Par Christiane Jaquet, députée au Grand Conseil vaudois

Assurances sociales • Recalé sur la 6ème révision bis de l’assurance-invalidité, le ministre socialiste multiplie maintenant les concessions à la droite pour faire passer sa grande réforme des retraites.

La 6ème révision bis de l’AI, qu’Alain Berset a défendue bec et ongles jusqu’à la dernière minute, a été enterrée par 110 voix contre 72 et ne méritait pas mieux. Plus question d’un sinistre frein à l’endettement, d’une rente entière qu’à partir de 80%  d’invalidité au lieu des 70% actuels et de mesures automatiques d’assainissement en cas de manque de liquidité. Un système de rentes linéaires aurait dû remplacer les échelons des rentes. Le Conseil des Etats a tenté en vain de soutenir ces nouvelles régressions. C’est la gauche et l’UDC qui permirent de mettre un frein à ces dérives mais certes pour des raisons diamétralement opposées. Ce fut déjà le cas lorsque fut ratiboisée la 11ème révision bis de l’AVS.

Au début de l’année, on annonçait que l’AI était sortie des chiffres rouges. Elle présente un excédent de 595 millions et a amorti pour 592 millions une partie de sa dette envers l’AVS. Mais à quel prix! Des limitations drastiques ont péjoré dangereusement la situation de nombre de personnes victimes de handicap. Ce sont les pouvoirs publics qui compensent la détérioration de cette assurance sociale. Les révisions répétées n’ont conduit qu’à un transfert de charges.
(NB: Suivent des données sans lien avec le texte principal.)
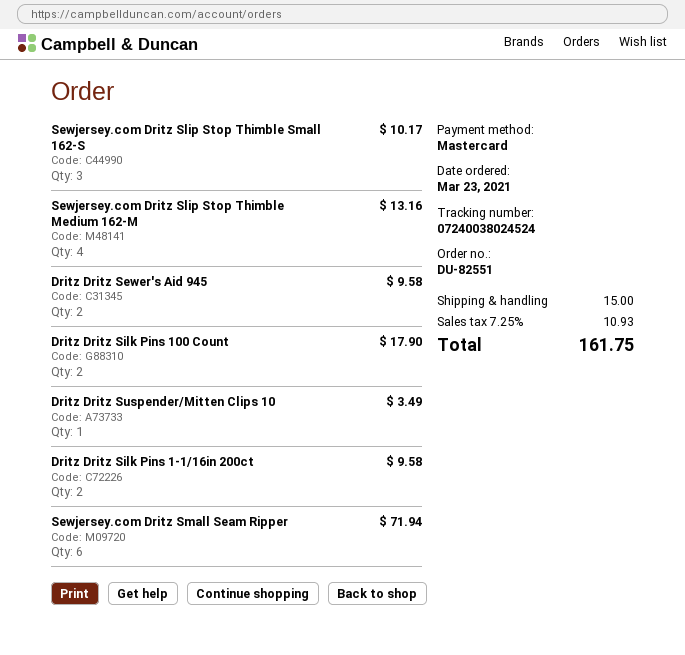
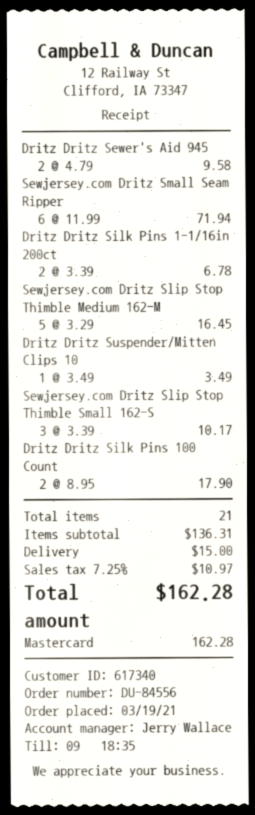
order number: DU-82551 -> DU-84556
order date: 2021-03-23 -> 2021-03-19
Sewjersey.com Dritz Slip Stop Thimble Medium 162-M: 4 for 13.16 -> 5 for 16.45
Dritz Dritz Silk Pins 1-1/16in 200ct: 2 for 9.58 -> 2 for 6.78
tax: 7.25% = 10.93 -> 7.25% = 10.97
total: 161.75 -> 162.28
Cette 6ème révision bis de l’AI était la dernière étape d’une refonte commencée avec la 5ème révision. C’est ainsi que furent introduits le relèvement de la TVA de 0,4% et le principe de la détection précoce ainsi que des mesures d’intégration au travail avant de décider d’une rente. Le gouvernement n’a pas voulu attendre de voir les conséquences de ces mesures déjà très dures. De nombreuses associations avaient annoncé un référendum en cas d’acceptation de la 6ème bis, même si la réduction des rentes pour enfants avait été atténuée, comme aussi la diminution des frais de déplacement.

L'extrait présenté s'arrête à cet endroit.